Der CDU-Fraktionsvorsitzende Christian Oberlis erklärt:
Die aktuell hohe Sozialwohnraumförderung ist in vielen Fällen ein Hemmnis für neue Bauprojekte. Wer in Eschborn bauen will, benötigt verlässliche und wirtschaftlich tragfähige Rahmenbedingungen. Mit der Anpassung auf eine 20/80-Quote schaffen wir mehr Anreize für Investitionen – und damit auch für zusätzlichen Wohnraum insgesamt. Gleichzeitig ist es uns wichtig, den Charakter unserer Wohnquartiere zu erhalten und zu stärken; dies gilt für die Art der Projekte sowie für das Maß der Verdichtung. Wir müssen mit Augenmaß handeln und konzeptionell arbeiten.
Künftig soll deshalb gelten: Wer 30 oder mehr Wohneinheiten plant, muss 20 Prozent davon im geförderten Wohnungsbau errichten.
Gleichzeitig betont Oberlis, dass Eschborn bereits eine gute Ausgangsbasis hat:
Beim sozialen Wohnungsbau gehört Eschborn zur Spitzengruppe im Main-Taunus-Kreis - bezogen auf die Einwohnerzahl liegt unsere Stadt sogar auf Platz eins. Wir wollen deshalb die Quote jetzt mit Augenmaß anpassen, um die soziale Balance nicht aus dem Blick zu verlieren. Klar ist, dass unsere eigene Wohnbaugesellschaft GWE unabhängig vom geförderten Wohnungsbau für die Breite unserer Gesellschaft baut. Dies wollen wir erhalten und gleichzeitig mittelfristig die schwarze Null bei der GWE erreichen, damit die Belastung im Haushalt zukünftig sinkt und der langfristige Nutzen für Eschborn gesichert wird.

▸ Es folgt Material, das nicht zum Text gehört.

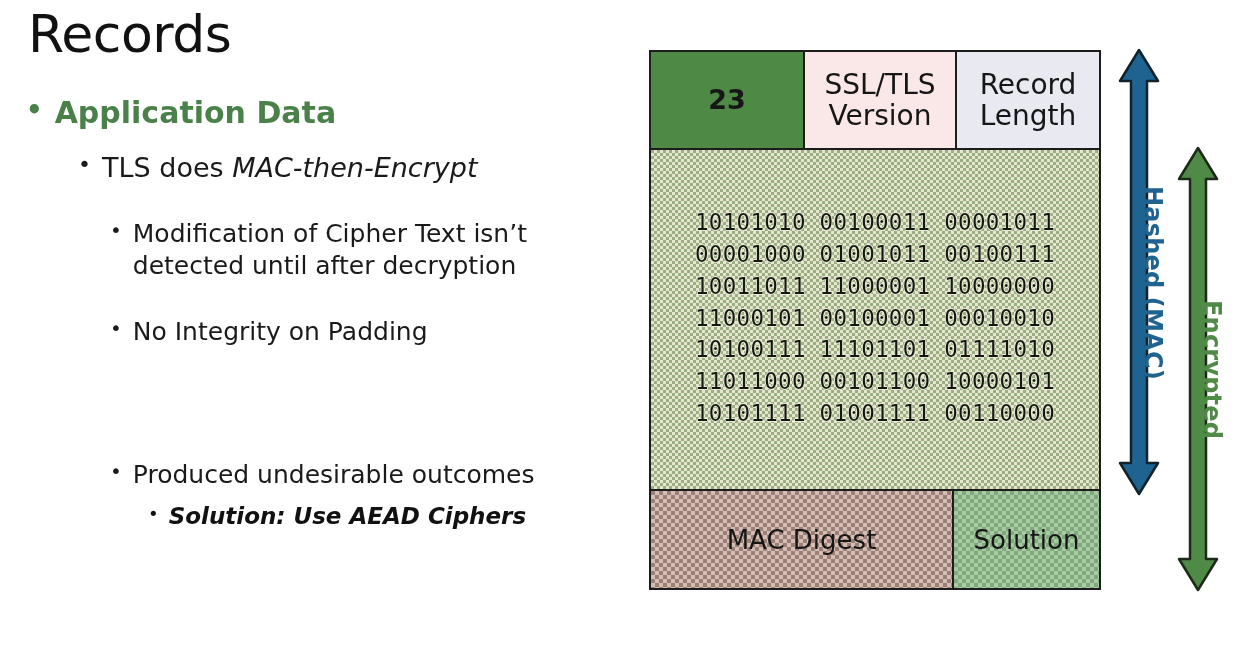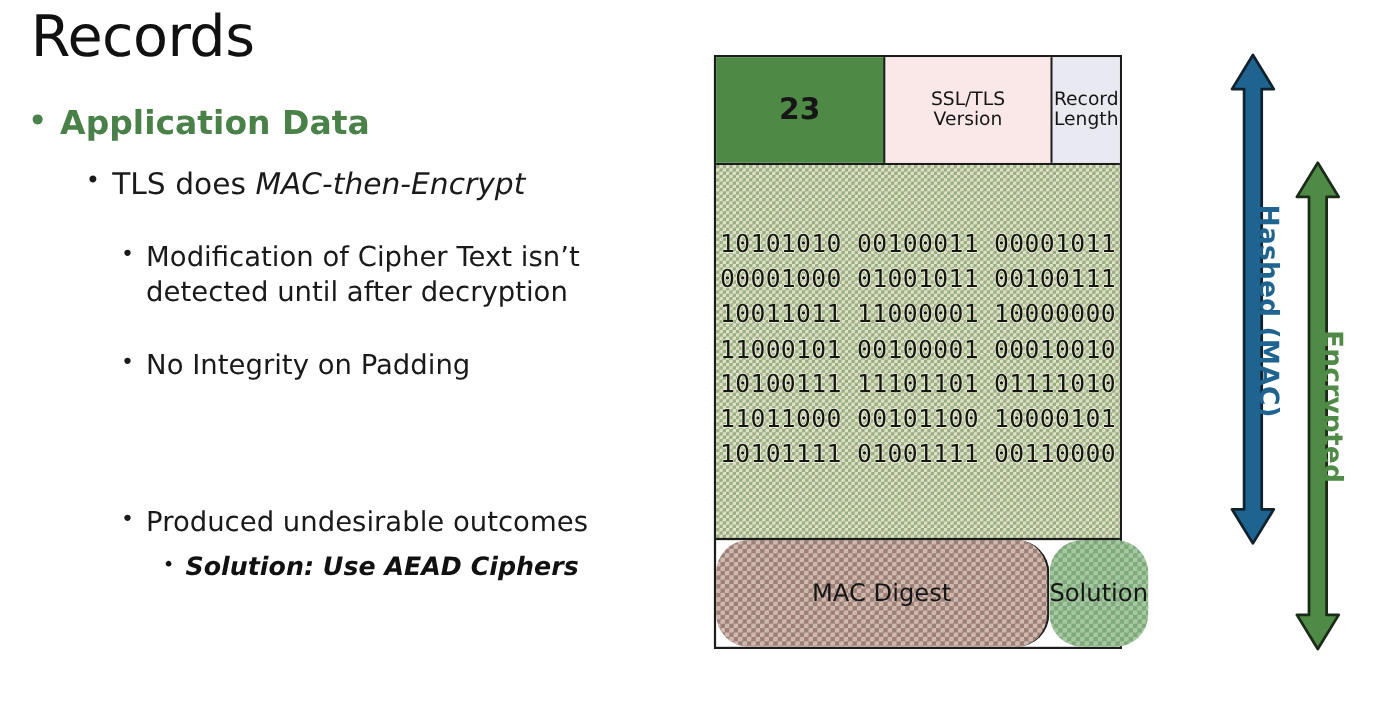"23" .record-diagram { width: 371px -> 452px }
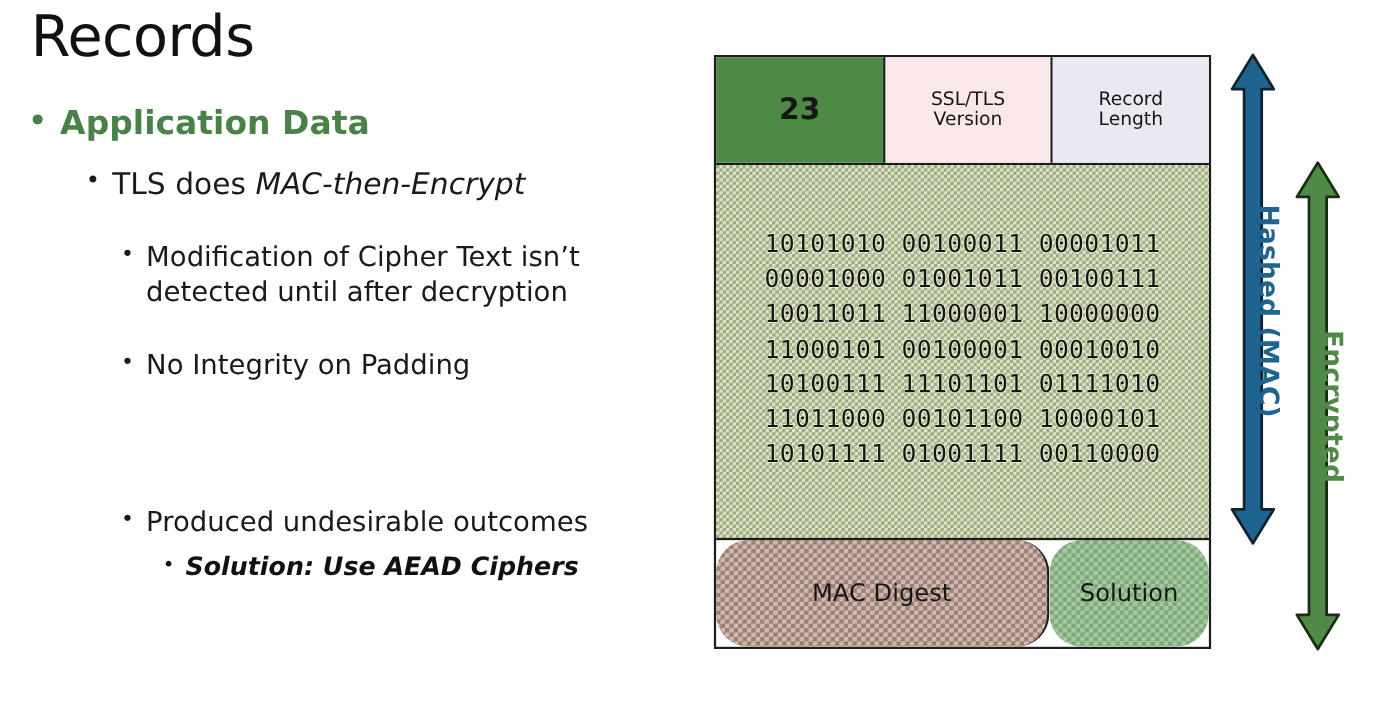"SSL/TLS" .hdr-cell { font-size: 17px -> 28px }
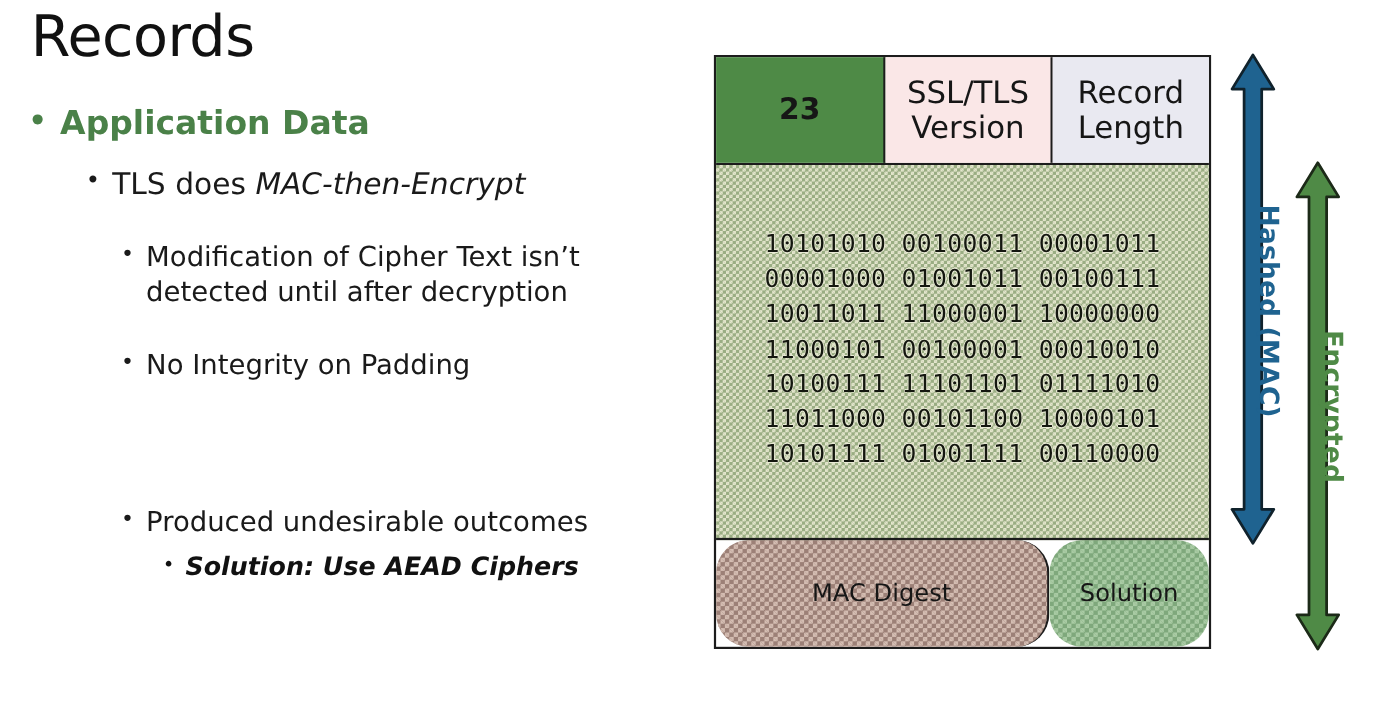"MAC Digest" .foot-cell { border-radius: 30px -> none; font-size: 22px -> 26px }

Ergänzend wollen die beiden Koalitionsfraktionen ein Modell für das so genannte Mittelstandswohnen entwickeln. „Viele Menschen fallen durch das Raster des klassischen sozialen Wohnungsbaus, finden aber trotzdem kaum bezahlbaren Wohnraum – etwa junge Familien, Studierende oder ehrenamtlich Engagierte, z. B. bei der Feuerwehr oder in den Vereinen. Auch für sie benötigen wir Lösungen, um unsere Eschborner Gesellschaft zu stärken“, so Oberlis.
Deshalb soll es künftig – stets vorbehaltlich der Zustimmung des Magistrats – möglich sein, die Quote auch durch Wohnraum für diese Zielgruppen zu erfüllen. Ziel ist es, den Wohnungsmarkt insgesamt zu entlasten und mehr bezahlbare Angebote für breite Teile der Bevölkerung zu schaffen – gerade auch für die jungen Eschborner und Niederhöchstädter Bürger.